In the story “Snerd and Niggero,” the continual changes in tense make it read, initially, like a bum workshop piece:
She had her dress folded back on her thighs with her gift out to Snerd, who was minutely rolling the hem onward so as to roll it even more to her globes’ bottoms. Then his rolling goes even more up her so her dress was as a rolled flag around her neck. . . . Mr. Snerd liked her earlobes even better than that, though, now after these long years. He has his fingers up to them and nicks and fondles them as Mrs. Niggero consumed him up to his navel to her chin, even mashing her freckles there, and sobs around his fundament. Mrs. Niggero didn’t want this at first because she was married to another man, Cornelius.
But she had been doing this eighteen years with Snerd whom she can’t not love in another way. So Snerd played with her ears and croons to her while she sobs preparing him for the inevitable though now somewhat sad primary entrance. She squeezed her eyes blind and he with resignation pushed in amidperson, a little deaf with grief and wild comfort.
What’s Hannah up to? One clue may be in the length of the affair—“she had been doing this eighteen years.” The shifts in tense, then, would capture the habitual nature of their lovemaking (we’ve been at this so long that what we’re doing now, and what we’ve done in the past, are indistinguishable). But unless you knew this was Barry Hannah, you might not give the writer the benefit of the doubt. The opening sentences still read like mistakes, until you read on and realize that Hannah is not just tinkering with, but is flagrantly overturning, the “standard” notion of how time progresses in a story. After the opening two graphs, Hannah delves into the characters, Snerd and Mr. and Mrs. Niggero. Aha—this will be a tidy little love-triangle story. Then this sentence: “When Mrs. Niggero died of an acutely quadraplegical muscular thing that roared into her almost overnight, three years later, Robert Snerd thought for a while that the formality of his public expression of grief had damaged his true sorrow.” Note: “almost overnight” (the sudden), “for a while” (the vague), and “three years later” (the extended period)—all in a single sentence.

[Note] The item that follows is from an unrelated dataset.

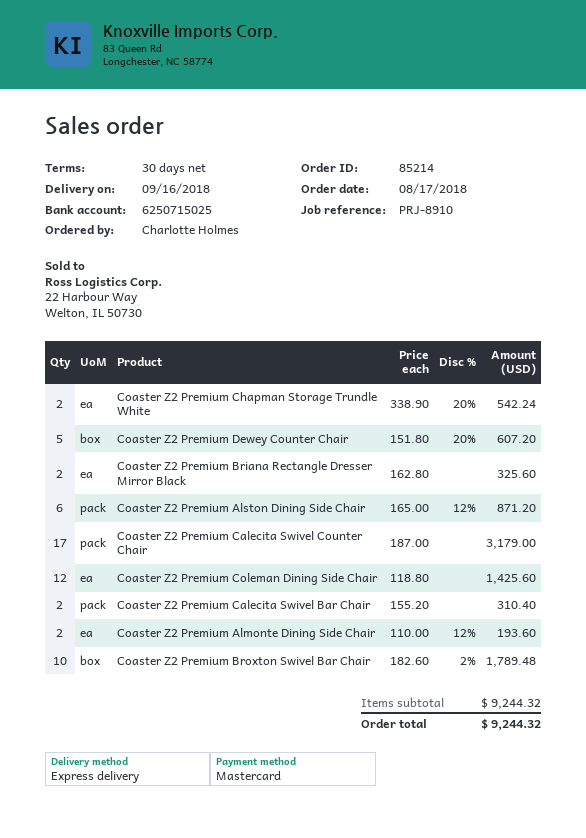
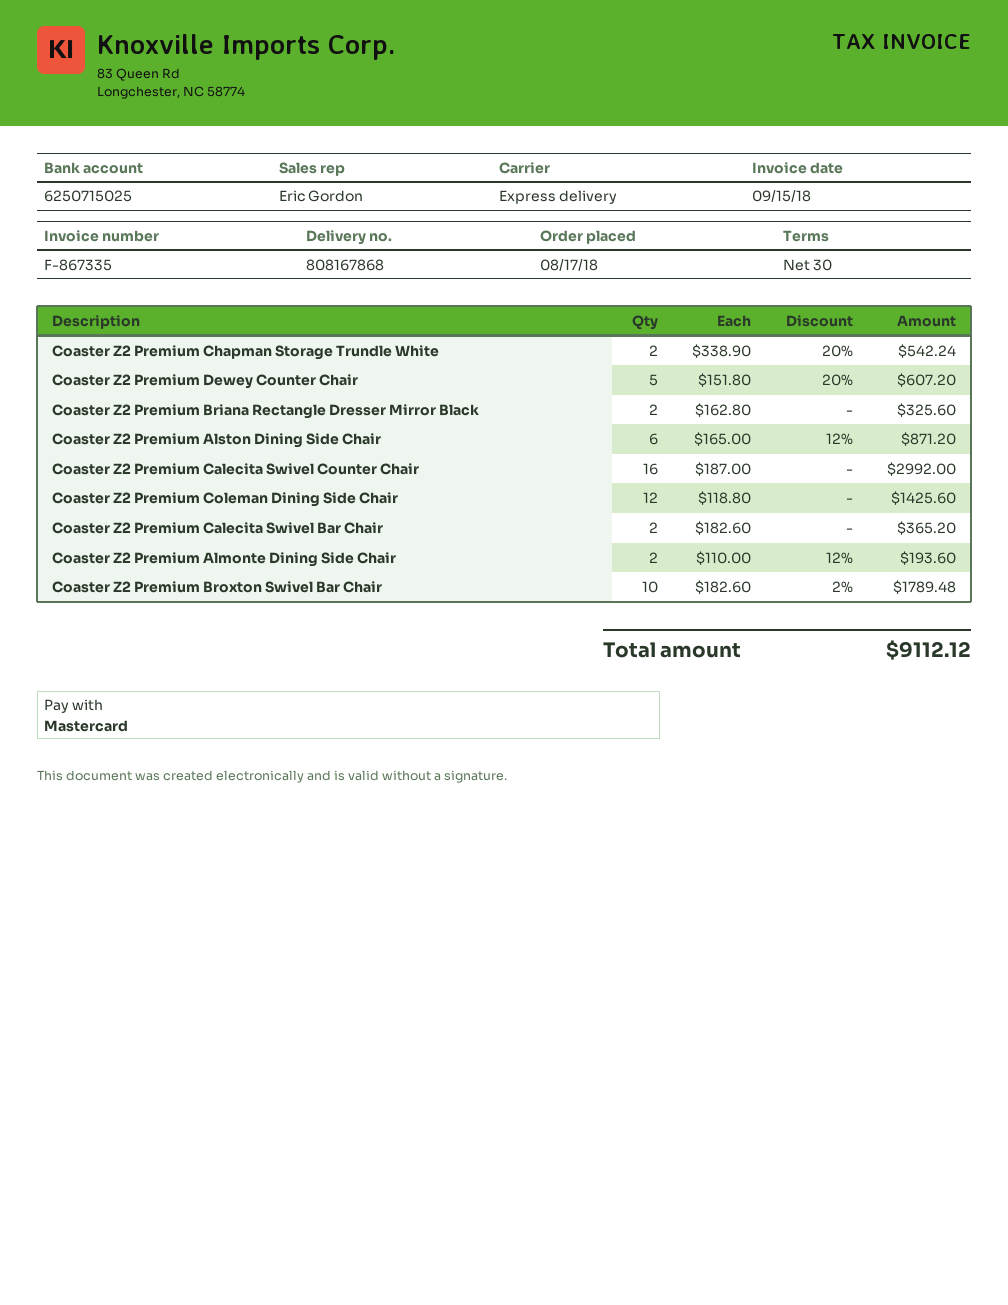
Coaster Z2 Premium Calecita Swivel Counter Chair: 17 x 187.00 = 3179.00 -> 16 x 187.00 = 2992.00
Coaster Z2 Premium Calecita Swivel Bar Chair: 2 x 155.20 = 310.40 -> 2 x 182.60 = 365.20
total: 9244.32 -> 9112.12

Based on their shared experience of loving the same woman, Snerd and Niggero come to a gentlemen’s agreement. And then this final paragraph:
In the next fifteen years, before Snerd died—buried promptly by his wife, who remarried avidly and with great whorish avarice a widowed doctor of their acquaintance—it was said the two men enjoyed a friendship such as had hardly been known in the whole north part of the state, and even up through Memphis.
In one sentence Hannah has summarized not just fifteen years, but also—between the dashes—the bereaved wife’s future activities, which occur well off the page. Not many writers would even attempt this. 

3) Don’t keep switching around from first to second to third person in a single narrative voice.
“Green Gets It” begins in the third person: “Unable to swim, he had maneuvered to fall off an old-timers’ party yacht in the Hudson River.” As the story continues, the line between third- and first-person narration blurs. Green’s dialogue is not placed within quotation marks, making it difficult to distinguish between what Green thinks and what he says aloud. It’s almost as if Quarles Green himself wants to take over and tell his own story—Hannah is barely able to hold him with he-asked, he-said tags, which decrease in frequency until, three pages in, Hannah inserts a white space and finally gives in to Green: “My car was full of prime confiscated booze,” Green begins abruptly.
Once Hannah makes this narrative shift, Green breaks loose: “All you care about is moving chairs and pictures, from room to room,” Green tells his wife.
“Between me and a bucket of paint to freshen up the front porch, you’d choose the paint and we both know it. Me and God hate you.”
She fell in a spasm. She cried out how she could be a full wife.
“Let’s go all the way,” says I.
“Anything to please you and the Lord,” says she.
Green then tells the stories of two men he shot when he was working as an “agent” (presumably during Prohibition), until Hannah reins him in with another white space and a return to third-person narration: “Like me now, said Quarles on his bike. He saw the lights of La Guardia. I’m going to make it. Again, dammit.”
The story’s third section moves from “he said” right into “says I”—this time with no white space: “If only I’d married a good pagan woman who never tired of the pleasures of the flesh, said Green” is followed, one paragraph later, by “‘What?’ I said.”
Finally, Hannah inserts both a white space and asterisks and assumes a more firmly distant third-person voice to depict Green’s heart attack and subsequent death: Green is on an airplane, listening to music on headphones, when “a terrific fist bashed him directly on the heart…. He sat there awhile and died…. The stewardess walked back to look at Quarles Green. He had a tight smug smile on him, his eyes closed, like every dead man who finally hears his tune.”
Note the distancing elements: the matter-of-fact depiction of Green’s demise, with nothing of Green’s interior life revealed; the introduc-tion of the stewardess’s point of view (“[She] wanted to know the tune the old white-haired boy was grooving on”); and, in this final sec-tion, the narrator calls Green for the first time by both his first and last names.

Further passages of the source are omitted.